新・凡々ブログ

主にクトゥルー神話のことなど。

友達の前で裸になる男

 サム=モスコウィッツの随筆で紹介されている話。ダーレスの奥さんだったサンドラ=カイザーが息子のウォールデンに語ったことだそうだ。

ダーレスは裸の時でもかまわず、窓から人々に「お入りなさい」と大声で呼びかけるものだから彼女は肝を冷やしたのだという。ある時など、ダーレスと彼女がまだベッドで寝ているのに、エドガー=リー=マスターズ夫妻とフランク=ロイド=ライト夫妻が部屋に入ってきたそうだ。

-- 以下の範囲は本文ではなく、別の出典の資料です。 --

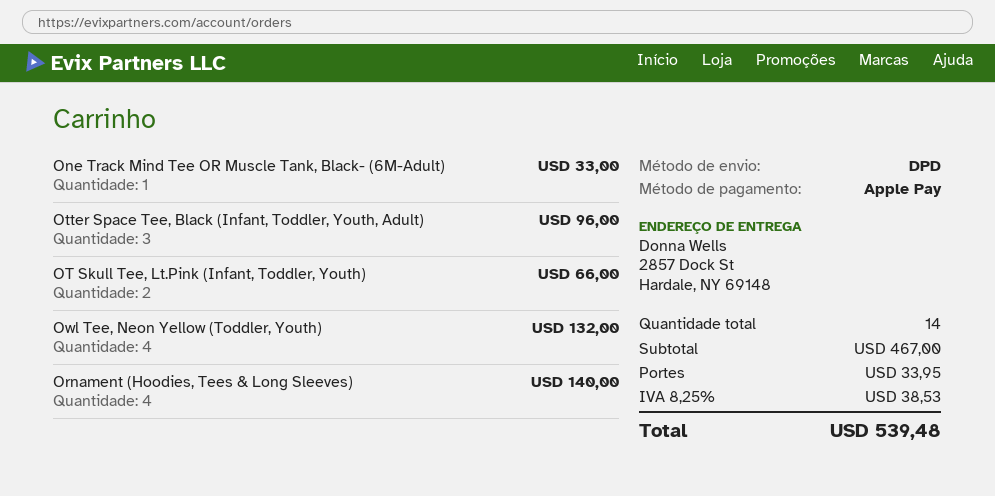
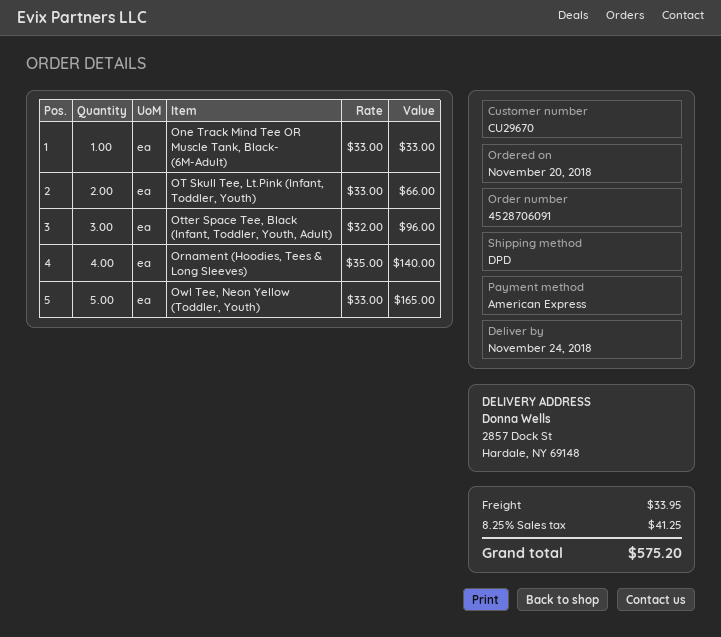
payment method: Apple Pay -> American Express
Owl Tee, Neon Yellow (Toddler, Youth): 4 for 132.00 -> 5 for 165.00
tax: 8.25% = 38.53 -> 8.25% = 41.25
total: 539.48 -> 575.20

 呼ぶほうも呼ぶほうなら、入ってくるほうも入ってくるほうだ。ダーレスの傍若無人な性格が表れているが、ここでマスターズの名前が出てくるのは信憑性に欠ける。ダーレスとサンドラが結婚したのは1953年のことだが、マスターズは1950年に他界しているからだ。
 一方、ライトに関しては大いにありそうなことだと思う。御存じの方も多いだろうが、ライトは近代建築の巨匠として名高い人物。我が国でも帝国ホテルなどを設計している。この世界的な建築家とクトゥルー界の総帥は親しい間柄で、ダーレスの屋敷を設計できなかったことをライトが残念がったという逸話が残っている。*1
 ところでダーレスはラヴクラフトとは会えずじまいだったが、もしも対面することができていたら彼の前でも裸でうろついたのだろうか。いささか気になるところだ。